This location is referred to herein as the user's "gaze point." In
particular, eye tracker 316 may monitor one of more eyes of one or
more users of user equipment 300 to identify a gaze point on
display 312 for each user. Eye tracker 316 may additionally or
alternatively determine whether one or more eyes of one or more
users are focused on display 312 or focused on a location that is
not on display 312. In some embodiments, eye tracker 316 includes
one or more sensors that transmit data to processing circuitry 306,
which determines one or more users' gaze points. Eye tracker 316
may be provided as integrated with other elements of user equipment
device 300 or may be a separate device or system in communication
with user equipment device 300. Eye tracker 316 is described in
further detail in relation to FIG. 5.
[0050] The guidance application may be implemented using any
suitable architecture. For example, it may be a stand-alone
application wholly implemented on user equipment device 300. In
such an approach, instructions of the application are stored
locally, and data for use by the application is downloaded on a
periodic basis (e.g., from an out-of-band feed, from an Internet
resource, or using another suitable approach). In some embodiments,
the media guidance application is a client-server based
application. Data for use by a thick or thin client implemented on
user equipment device 300 is retrieved on-demand by issuing
requests to a server remote to the user equipment device 300. In
one example of a client-server based guidance application, control
circuitry 304 runs a web browser that interprets web pages provided
by a remote server.
[0051] In some embodiments, the media guidance application is
downloaded and interpreted or otherwise run by an interpreter or
virtual machine (run by control circuitry 304). In some
embodiments, the guidance application may be encoded in the ETV
Binary Interchange Format (EBIF), received by control circuitry 304
as part of a suitable feed, and interpreted by a user agent running
on control circuitry 304. For example, the guidance application may
be an EBIF application. In some embodiments, the guidance
application may be defined by a series of JAVA-based files that are
received and run by a local virtual machine or other suitable
middleware executed by control circuitry 304. In some of such
embodiments (e.g., those employing MPEG-2 or other digital media
encoding schemes), the guidance application may be, for example,
encoded and transmitted in an MPEG-2 object carousel with the MPEG
audio and video packets of a program.
[0052] User equipment device 300 of FIG. 3 can be implemented in
system 400 of FIG. 4 as user television equipment 402, user
computer equipment 404, wireless user communications device 406, or
any other type of user equipment suitable for accessing content,
such as a non-portable gaming machine. For simplicity, these
devices may be referred to herein collectively as user equipment or
user equipment devices, and may be substantially similar to user
equipment devices described above. User equipment devices, on which
a media guidance application may be implemented, may function as a
standalone device or may be part of a network of devices. Various
network configurations of devices may be implemented and are
discussed in more detail below.
[0053] A user equipment device utilizing at least some of the
system features described above in connection with FIG. 3 may not
be classified solely as user television equipment 402, user
computer equipment 404, or a wireless user communications device
406. For example, user television equipment 402 may, like some user
computer equipment 404, be Internet-enabled allowing for access to
Internet content, while user computer equipment 404 may, like some
television equipment 402, include a tuner allowing for access to
television programming. The media guidance application may have the
same layout on various different types of user equipment or may be
tailored to the display capabilities of the user equipment. For
example, on user computer equipment 404, the guidance application
may be provided as a web site accessed by a web browser. In another
example, the guidance application may be scaled down for wireless
user communications devices 406.
[0054] In system 400, there is typically more than one of each type
of user equipment device but only one of each is shown in FIG. 4 to
avoid overcomplicating the drawing. In addition, each user may
utilize more than one type of user equipment device and also more
than one of each type of user equipment device.

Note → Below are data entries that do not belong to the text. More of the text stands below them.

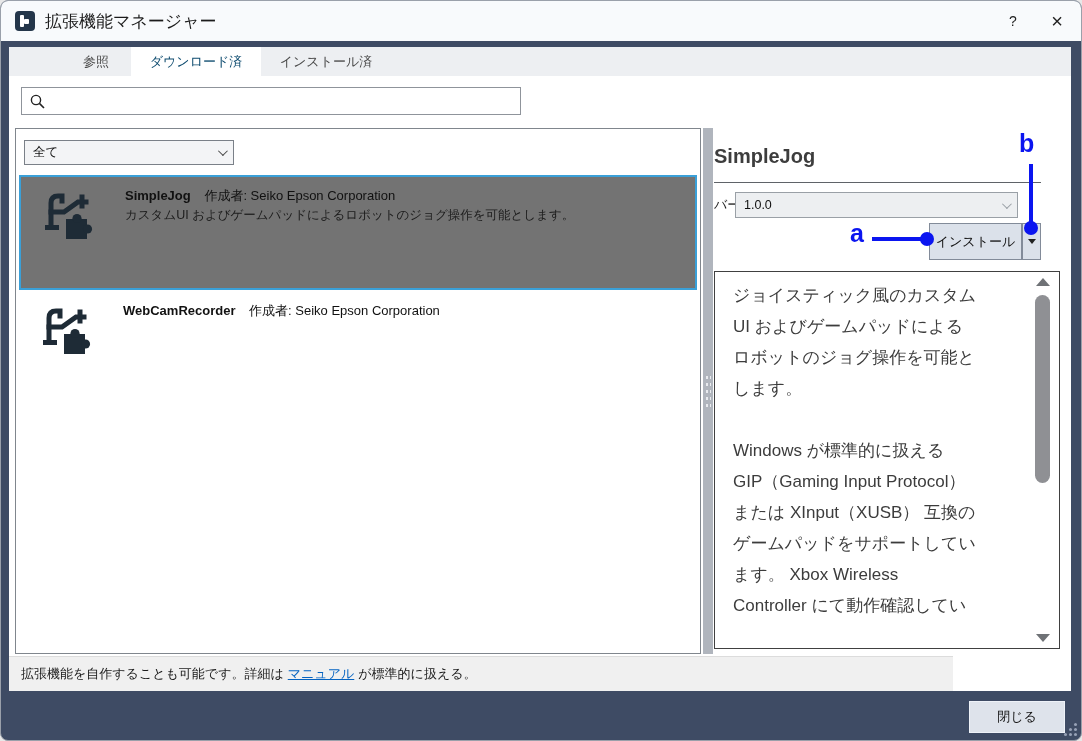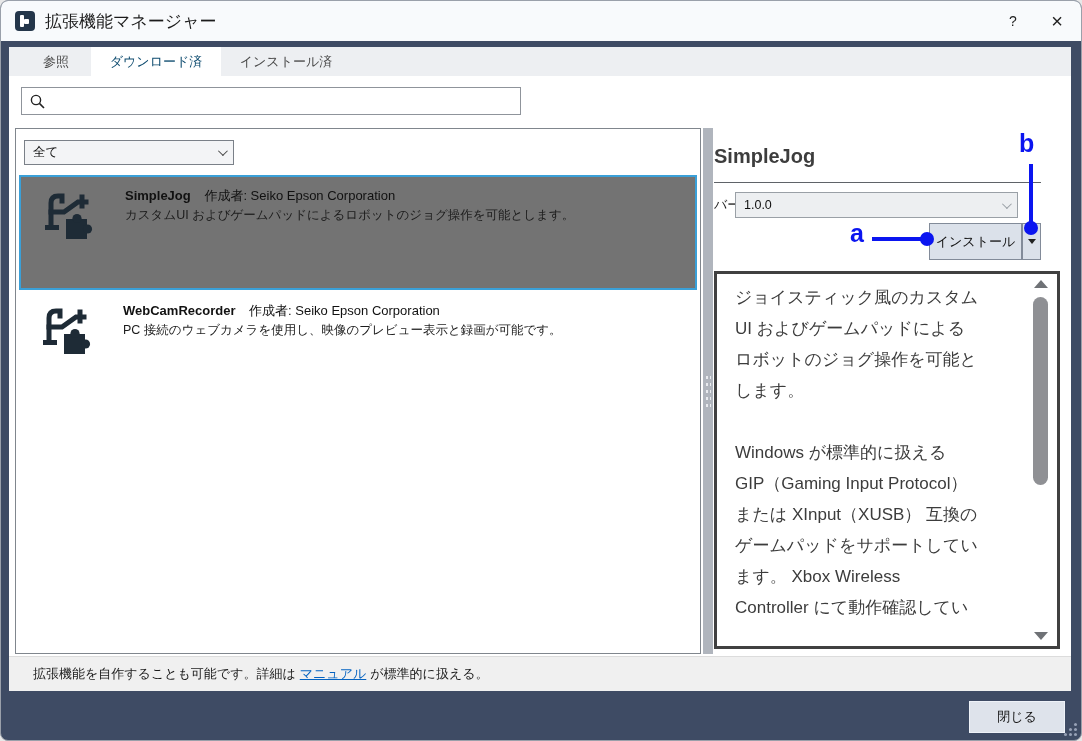--- a/index.html
+++ b/index.html
@@ -19,7 +19,7 @@
   
   .content{position:absolute;left:8px;top:46px;width:1062px;height:644px;background:#fff;}
 
-  .tabstrip{position:absolute;left:0;top:0;width:1062px;height:29px;background:#edeff2;display:flex;}
+  .tabstrip{position:absolute;left:0;top:0;width:1062px;height:29px;background:#edeff2;display:flex;padding-left:40px;}
   .tab{height:29px;line-height:29px;text-align:center;font-size:13px;color:#4a4a4a;}
   .tab.t0{width:70px;margin-left:12px;}
   .tab.t1{width:130px;}

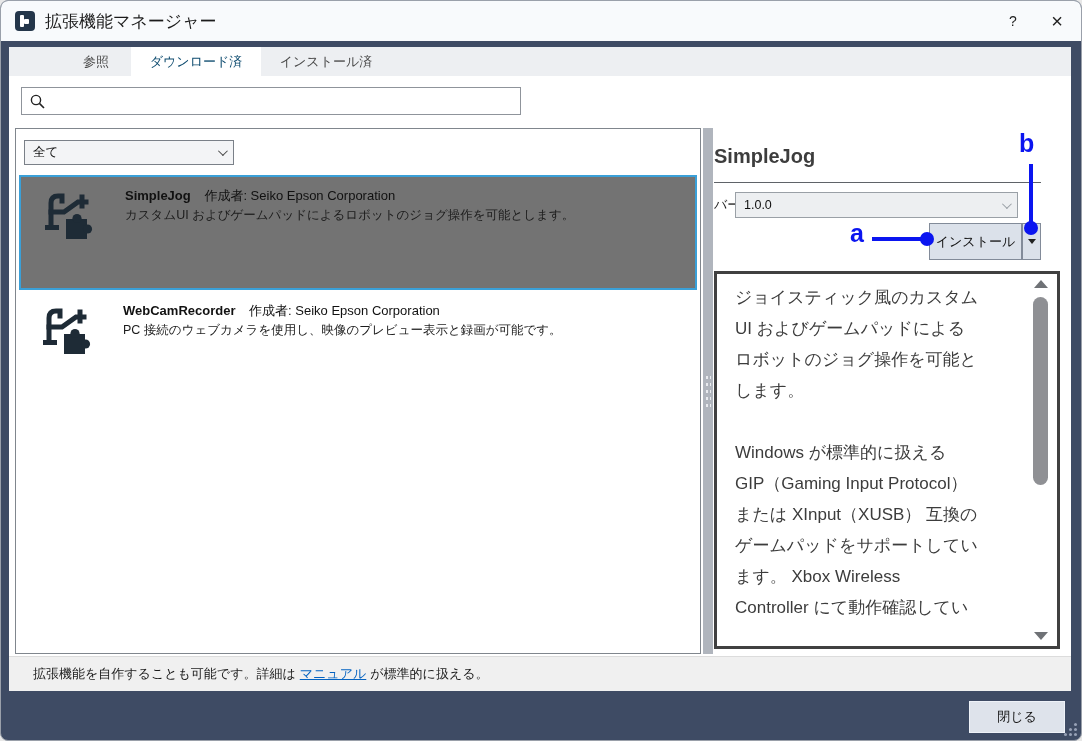--- a/index.html
+++ b/index.html
@@ -56,7 +56,7 @@
   .split-btn{position:absolute;left:1013px;top:176px;width:19px;height:37px;}
   .caret{width:0;height:0;border-left:4.5px solid transparent;border-right:4.5px solid transparent;border-top:5px solid #222;}
 
-  .descbox{position:absolute;left:705px;top:224px;width:346px;height:378px;border:3px solid #404040;background:#fff;}
+  .descbox{position:absolute;left:705px;top:224px;width:346px;height:378px;border:1px solid #404040;background:#fff;}
   .desc-text{position:absolute;left:18px;top:8px;right:42px;font-size:17px;line-height:31px;color:#3c3c3c;white-space:pre-line;}
   .vscroll{position:absolute;right:4px;top:3px;width:24px;bottom:3px;}
   .vs-up,.vs-down{position:absolute;left:50%;transform:translateX(-50%);width:0;height:0;border-left:7px solid transparent;border-right:7px solid transparent;}

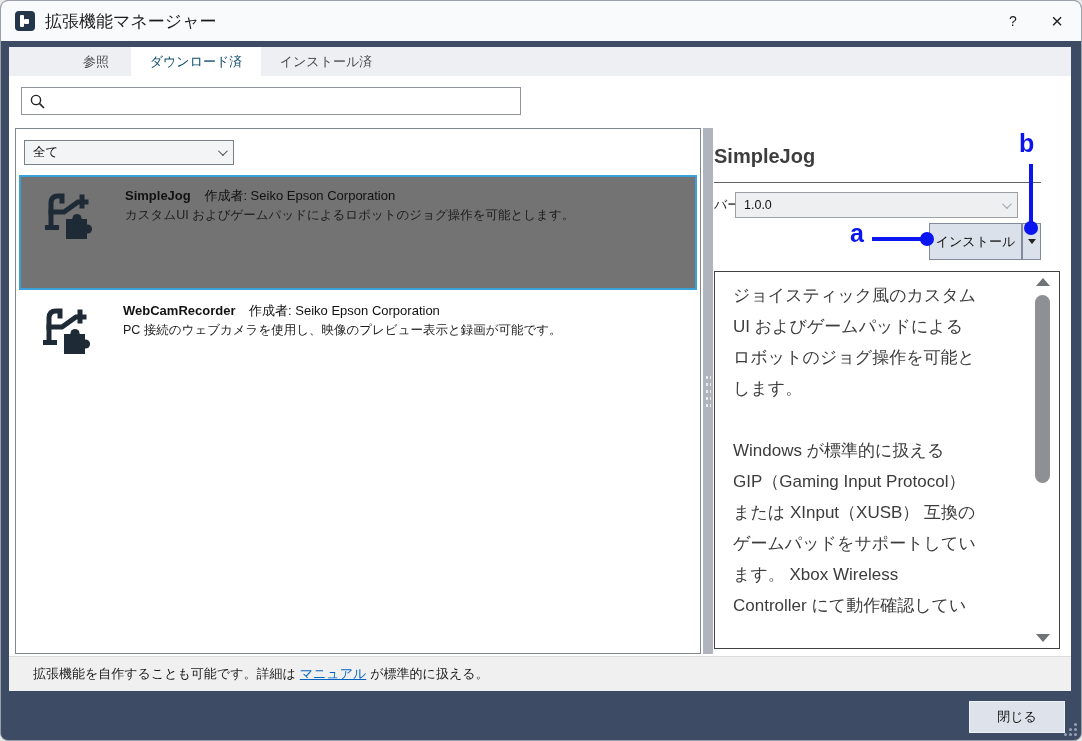--- a/index.html
+++ b/index.html
@@ -155,7 +155,6 @@
           <span class="nm">WebCamRecorder</span>
           <span class="au">作成者: Seiko Epson Corporation</span>
         </div>
-        <div class="ext-desc">PC 接続のウェブカメラを使用し、映像のプレビュー表示と録画が可能です。</div>
       </div>
     </div>
 

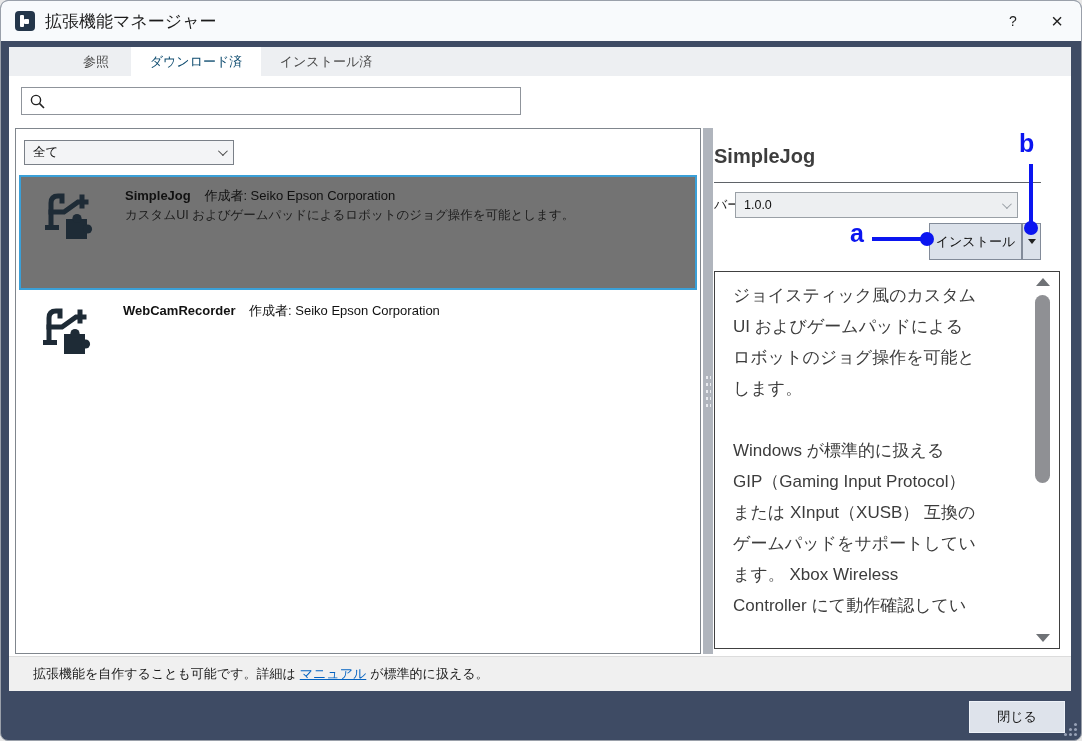--- a/index.html
+++ b/index.html
@@ -64,7 +64,7 @@
   .vs-down{bottom:3px;border-top:8px solid #6f7276;}
   .vs-thumb{position:absolute;left:4px;top:20px;width:15px;height:188px;background:#8f9094;border-radius:8px;}
 
-  .statusstrip{position:absolute;left:0;top:609px;width:1062px;height:35px;background:#f0f0f0;border-top:1px solid #dcdcdc;display:flex;align-items:center;font-size:13px;color:#1b1b1b;padding-left:24px;}
+  .statusstrip{position:absolute;left:0;top:609px;width:944px;height:35px;background:#f0f0f0;border-top:1px solid #dcdcdc;display:flex;align-items:center;font-size:13px;color:#1b1b1b;padding-left:12px;}
   .statusstrip a{color:#0563c1;text-decoration:underline;margin:0 4px;cursor:pointer;}
 
   .close-btn{position:absolute;left:968px;top:700px;width:96px;height:32px;background:#dee3eb;border:1px solid #eef2f8;font-size:13px;color:#111;display:flex;align-items:center;justify-content:center;}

[0055] In some embodiments, a user equipment device (e.g., user
television equipment 402, user computer equipment 404, wireless
user communications device 406) may be referred to as a "second
screen device." For example, a second screen device may supplement
content presented on a first user equipment device. The content
presented on the second screen device may be any suitable content
that supplements the content presented on the first device. In some
embodiments, the second screen device provides an interface for
adjusting settings and display preferences of the first device. In
some embodiments, the second screen device is configured for
interacting with other second screen devices or for interacting
with a social network. The second screen device can be located in
the same room as the first device, a different room from the first
device but in the same house or building, or in a different
building from the first device.
[0056] The user may also set various settings to maintain
consistent media guidance application settings across in-home
devices and remote devices. Settings include those described
herein, as well as channel and program favorites, programming
preferences that the guidance application utilizes to make
programming recommendations, display preferences, and other
desirable guidance settings. For example, if a user sets a channel
as a favorite on, for example, the web site www.allrovi.com on
their personal computer at their office, the same channel would
appear as a favorite on the user's in-home devices (e.g., user
television equipment and user computer equipment) as well as the
user's mobile devices, if desired. Therefore, changes made on one
user equipment device can change the guidance experience on another
user equipment device, regardless of whether they are the same or a
different type of user equipment device. In addition, the changes
made may be based on settings input by a user, as well as user
activity monitored by the guidance application.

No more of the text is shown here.